Work request:
Give again, exactly as written, the lines of the records below from the line with "- If you send" to the line with "org.quali.automation.action : Contains". Both end lines count; pictures do not.

Records for the task:
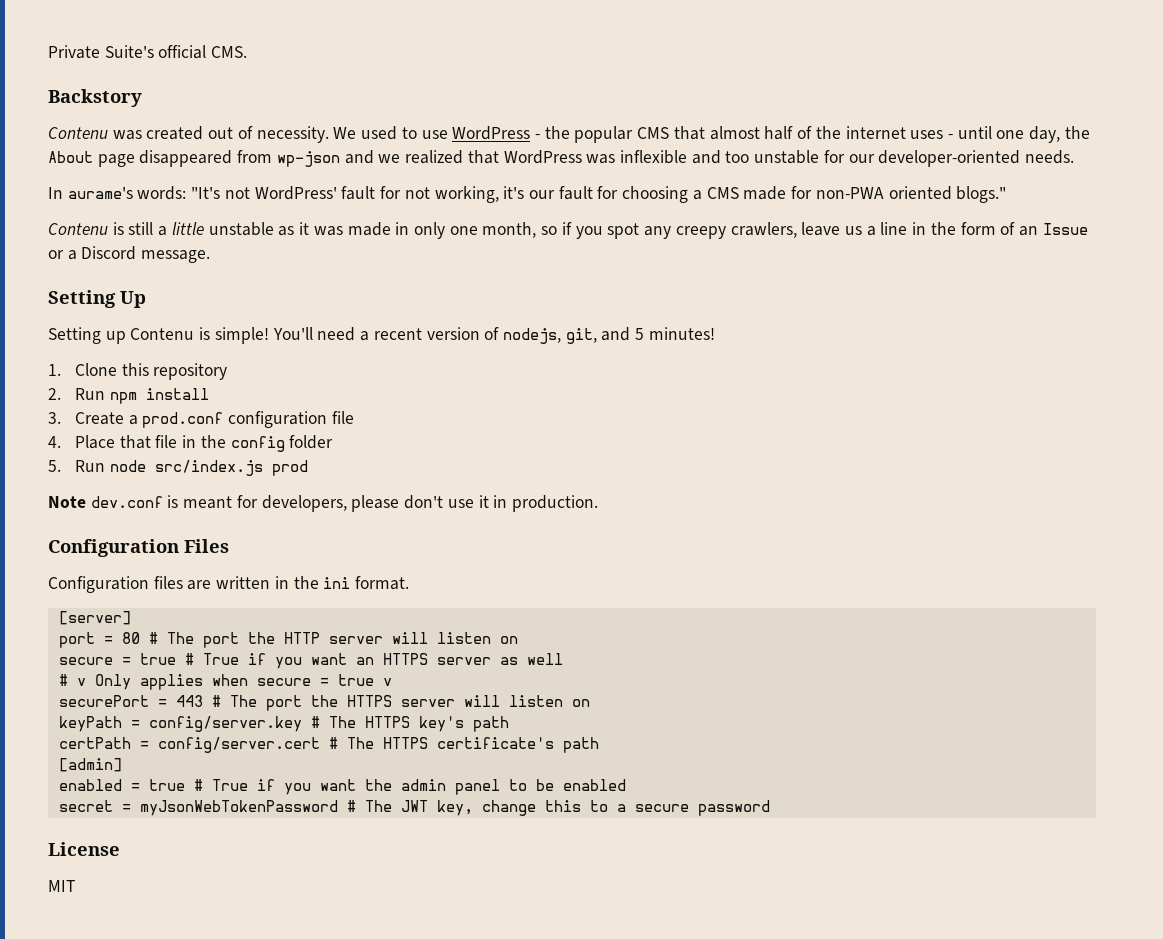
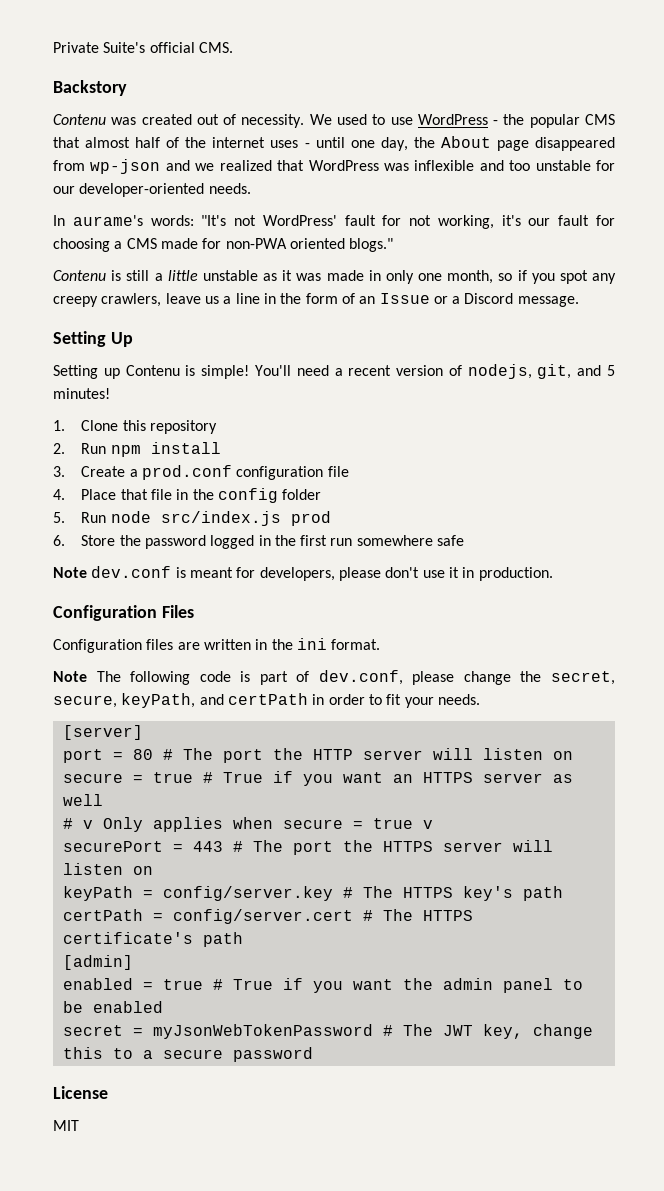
+ 6. Store the password logged in the first run somewhere safe
+ Note The following code is part of dev.conf, please change the secret, secure, keyPath, and certPath in order to fit your needs.

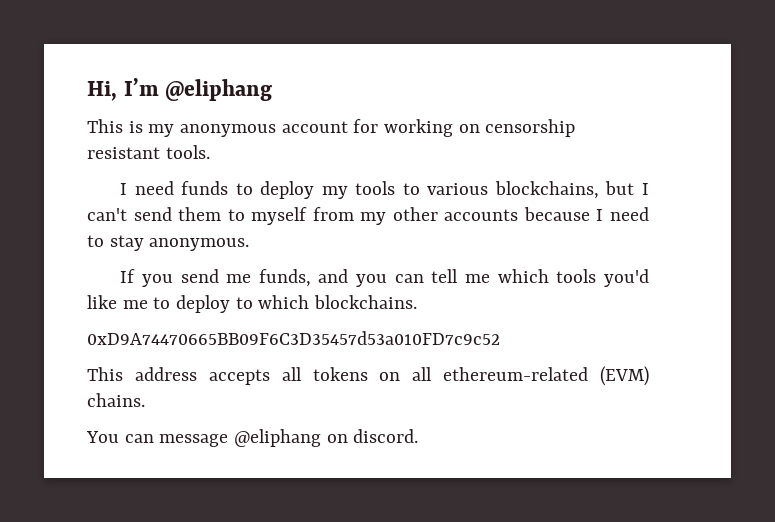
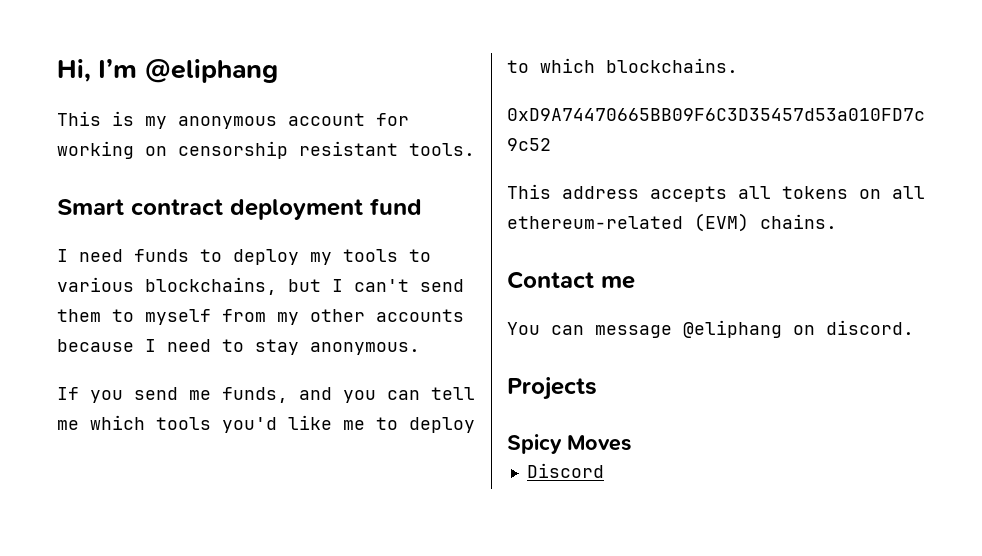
+ Smart contract deployment fund
+ Contact me
+ Projects
+ Spicy Moves
+ Discord

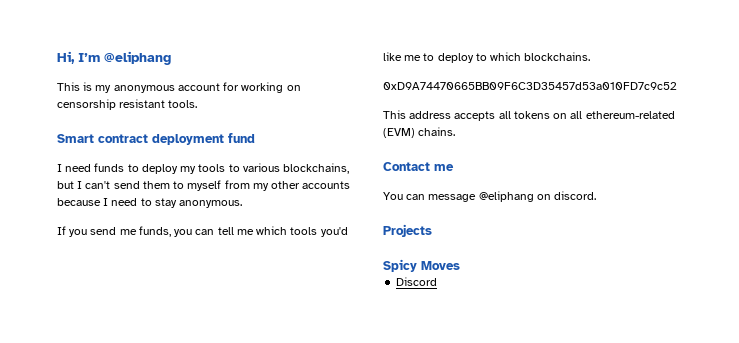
- If you send me funds, and you can tell me which tools you'd like me to deploy to which blockchains.
+ If you send me funds, you can tell me which tools you'd like me to deploy to which blockchains.

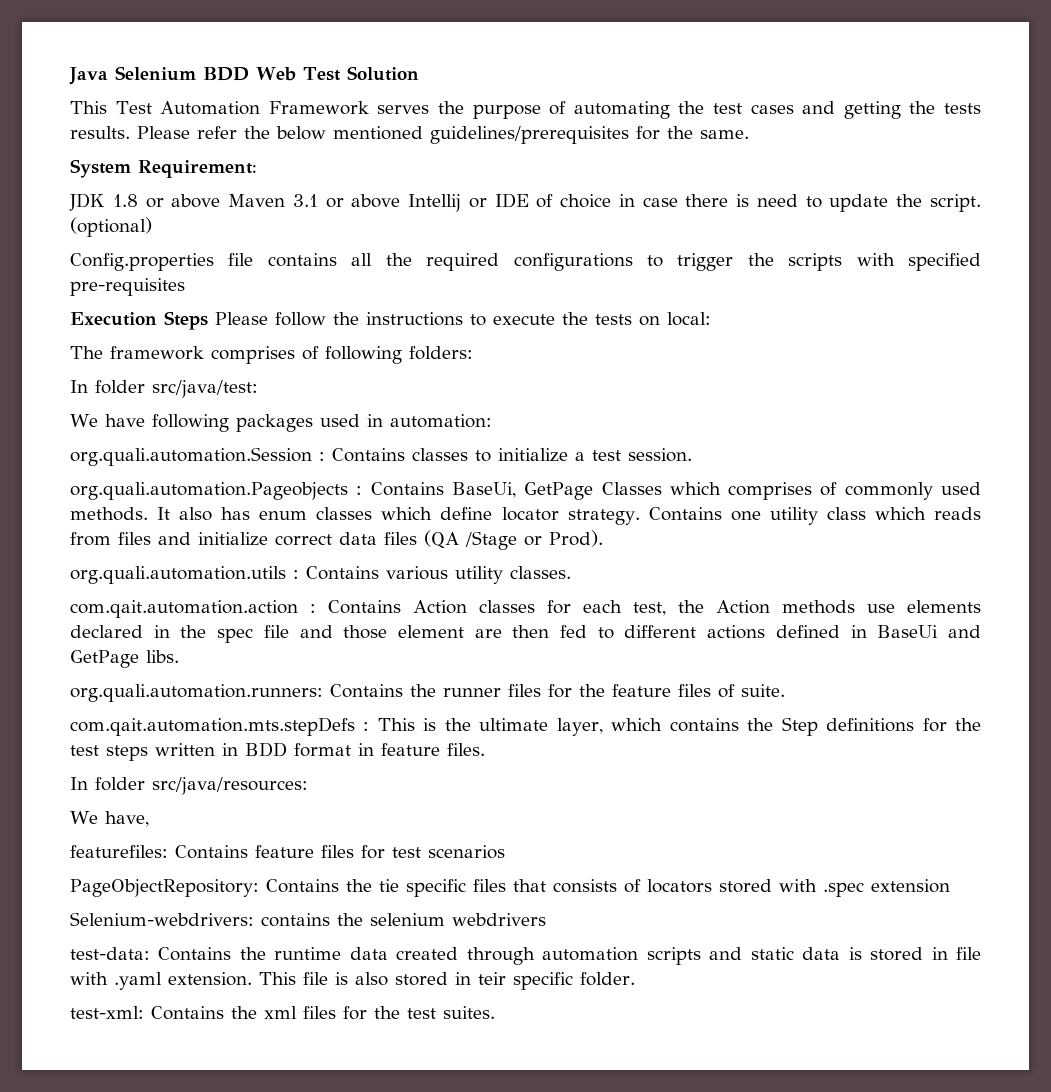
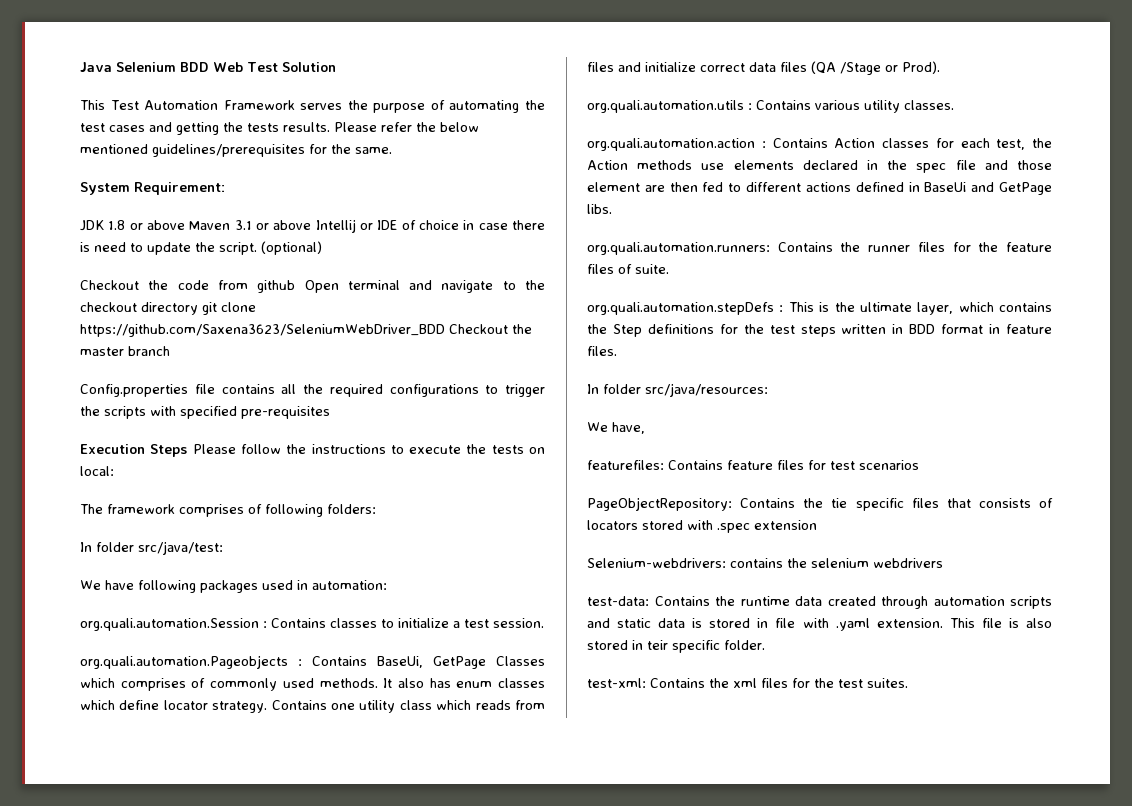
+ Checkout the code from github Open terminal and navigate to the checkout directory git clone https://github.com/Saxena3623/SeleniumWebDriver_BDD Checkout the master branch
- com.qait.automation.action : Contains Action classes for each test, the Action methods use elements declared in the spec file and those element are then fed to different actions defined in BaseUi and GetPage libs.
+ org.quali.automation.action : Contains Action classes for each test, the Action methods use elements declared in the spec file and those element are then fed to different actions defined in BaseUi and GetPage libs.
- com.qait.automation.mts.stepDefs : This is the ultimate layer, which contains the Step definitions for the test steps written in BDD format in feature files.
+ org.quali.automation.stepDefs : This is the ultimate layer, which contains the Step definitions for the test steps written in BDD format in feature files.

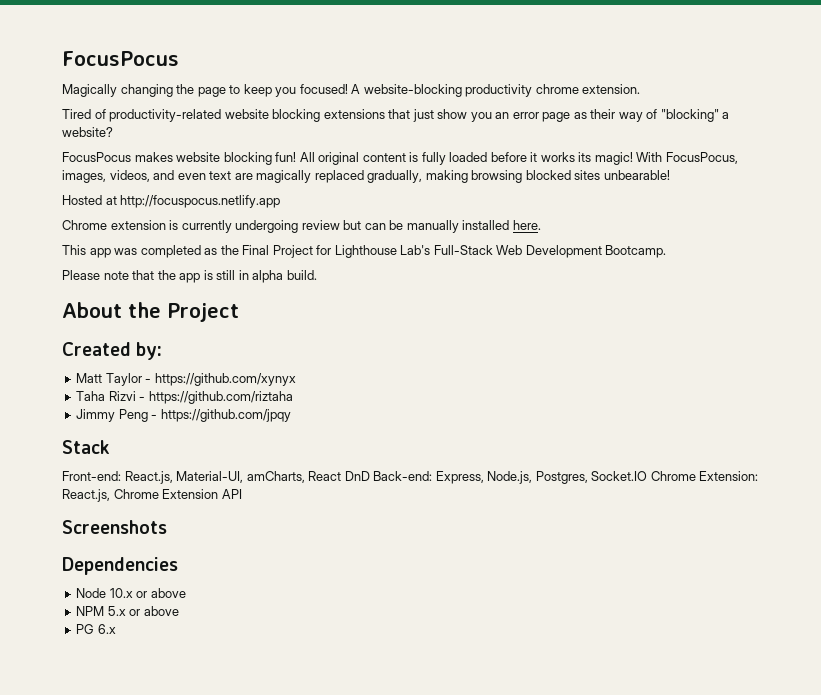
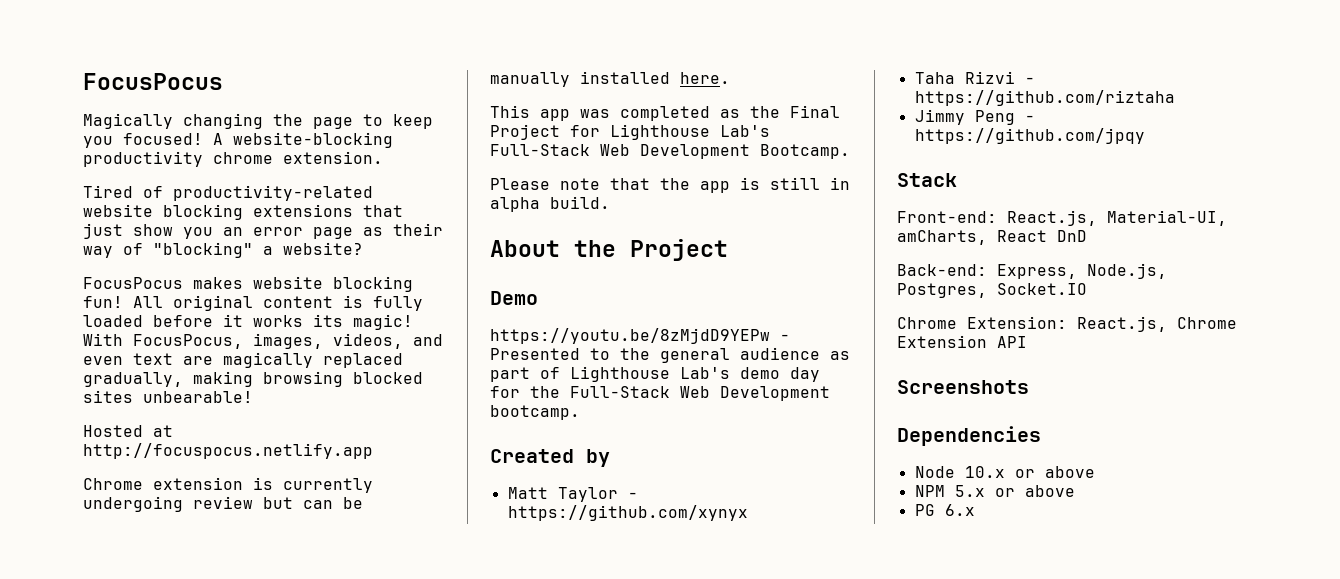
+ Demo
+ https://youtu.be/8zMjdD9YEPw - Presented to the general audience as part of Lighthouse Lab's demo day for the Full-Stack Web Development bootcamp.
- Created by:
+ Created by
- Front-end: React.js, Material-UI, amCharts, React DnD Back-end: Express, Node.js, Postgres, Socket.IO Chrome Extension: React.js, Chrome Extension API
+ Front-end: React.js, Material-UI, amCharts, React DnD
+ Back-end: Express, Node.js, Postgres, Socket.IO
+ Chrome Extension: React.js, Chrome Extension API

Answer section:
- If you send me funds, and you can tell me which tools you'd like me to deploy to which blockchains.
+ If you send me funds, you can tell me which tools you'd like me to deploy to which blockchains.

+ Checkout the code from github Open terminal and navigate to the checkout directory git clone https://github.com/Saxena3623/SeleniumWebDriver_BDD Checkout the master branch
- com.qait.automation.action : Contains Action classes for each test, the Action methods use elements declared in the spec file and those element are then fed to different actions defined in BaseUi and GetPage libs.
+ org.quali.automation.action : Contains Action classes for each test, the Action methods use elements declared in the spec file and those element are then fed to different actions defined in BaseUi and GetPage libs.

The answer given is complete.